Problem requirements
Set down all of the data that follows word for word, without the images.

%%

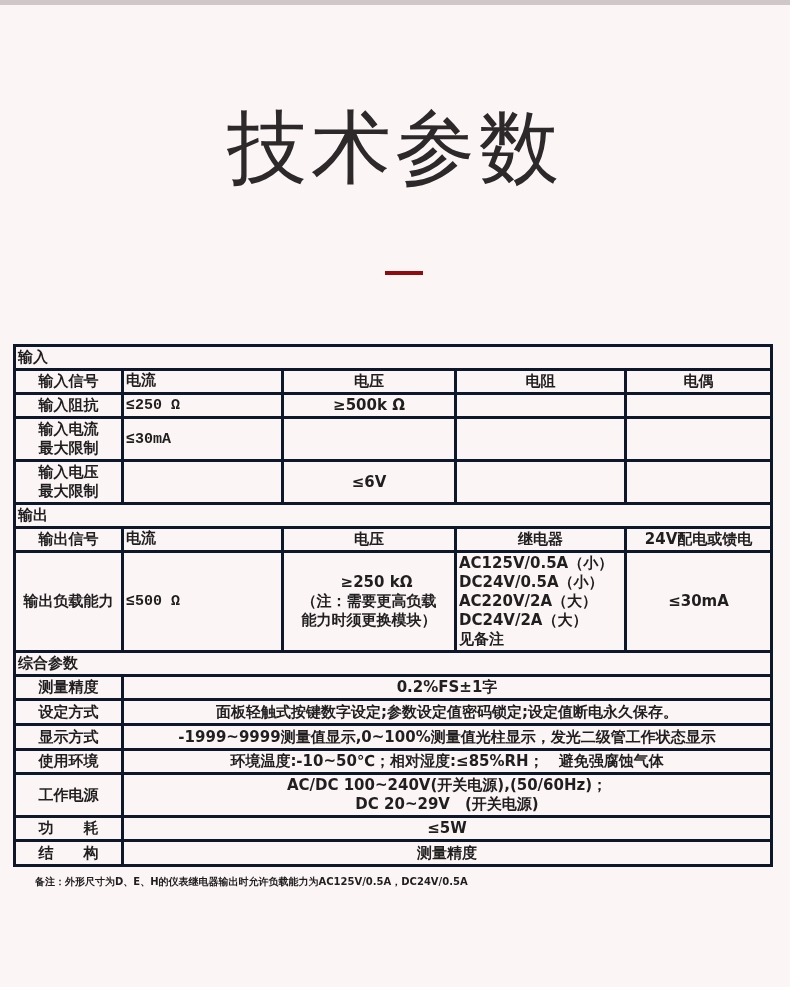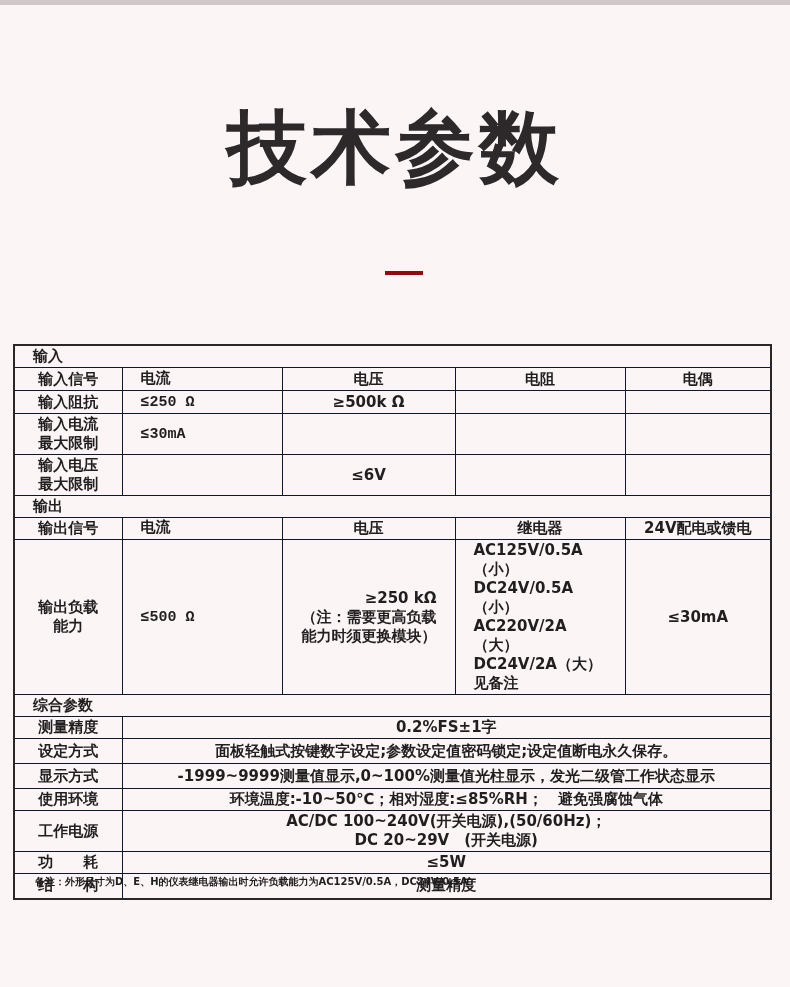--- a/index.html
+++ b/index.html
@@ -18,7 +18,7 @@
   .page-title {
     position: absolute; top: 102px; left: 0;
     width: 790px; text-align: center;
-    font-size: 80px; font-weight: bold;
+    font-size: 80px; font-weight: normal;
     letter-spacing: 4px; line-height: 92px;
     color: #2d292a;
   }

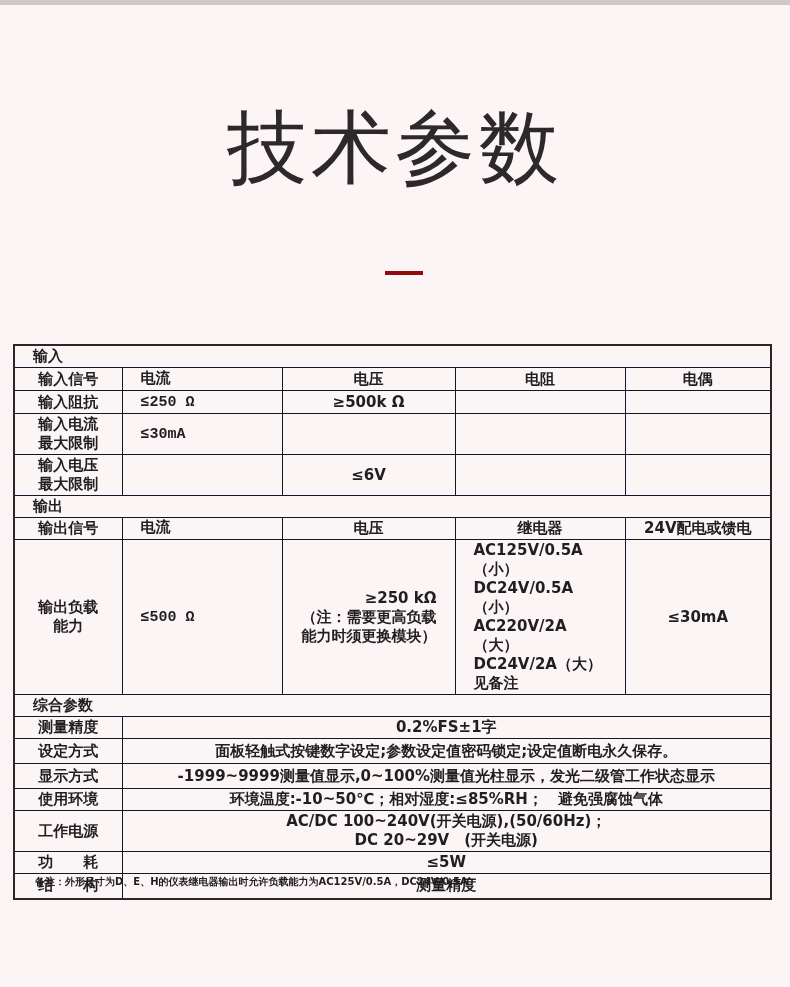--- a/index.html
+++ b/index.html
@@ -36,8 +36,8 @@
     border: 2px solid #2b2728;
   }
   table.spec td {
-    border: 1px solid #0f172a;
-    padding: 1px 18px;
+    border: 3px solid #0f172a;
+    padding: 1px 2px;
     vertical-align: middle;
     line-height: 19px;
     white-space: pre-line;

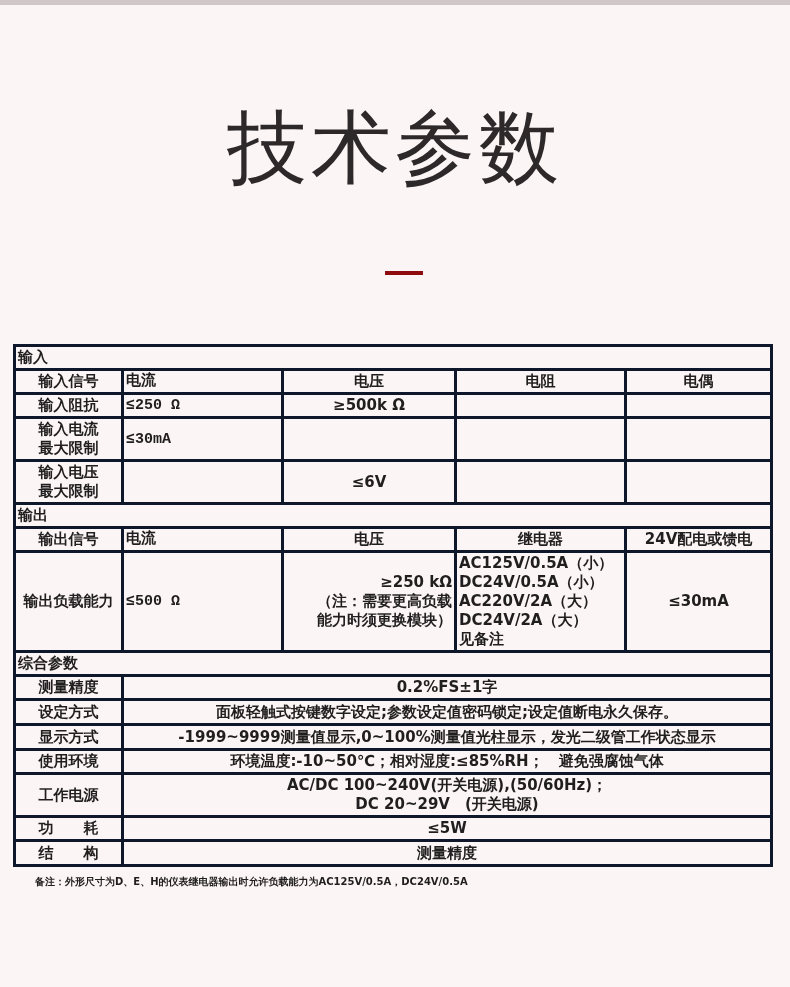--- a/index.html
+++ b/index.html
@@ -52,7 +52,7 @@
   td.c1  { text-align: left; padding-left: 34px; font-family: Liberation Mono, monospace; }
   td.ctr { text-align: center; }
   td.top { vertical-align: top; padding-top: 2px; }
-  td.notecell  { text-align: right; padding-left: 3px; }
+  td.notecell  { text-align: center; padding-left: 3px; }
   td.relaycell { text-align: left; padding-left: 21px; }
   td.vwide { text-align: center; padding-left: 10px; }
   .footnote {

%%

Solution to this task
--- a/index.html
+++ b/index.html
@@ -18,7 +18,7 @@
   .page-title {
     position: absolute; top: 102px; left: 0;
     width: 790px; text-align: center;
-    font-size: 80px; font-weight: bold;
+    font-size: 80px; font-weight: normal;
     letter-spacing: 4px; line-height: 92px;
     color: #2d292a;
   }

--- a/index.html
+++ b/index.html
@@ -36,8 +36,8 @@
     border: 2px solid #2b2728;
   }
   table.spec td {
-    border: 1px solid #0f172a;
-    padding: 1px 18px;
+    border: 3px solid #0f172a;
+    padding: 1px 2px;
     vertical-align: middle;
     line-height: 19px;
     white-space: pre-line;

--- a/index.html
+++ b/index.html
@@ -52,7 +52,7 @@
   td.c1  { text-align: left; padding-left: 34px; font-family: Liberation Mono, monospace; }
   td.ctr { text-align: center; }
   td.top { vertical-align: top; padding-top: 2px; }
-  td.notecell  { text-align: right; padding-left: 3px; }
+  td.notecell  { text-align: center; padding-left: 3px; }
   td.relaycell { text-align: left; padding-left: 21px; }
   td.vwide { text-align: center; padding-left: 10px; }
   .footnote {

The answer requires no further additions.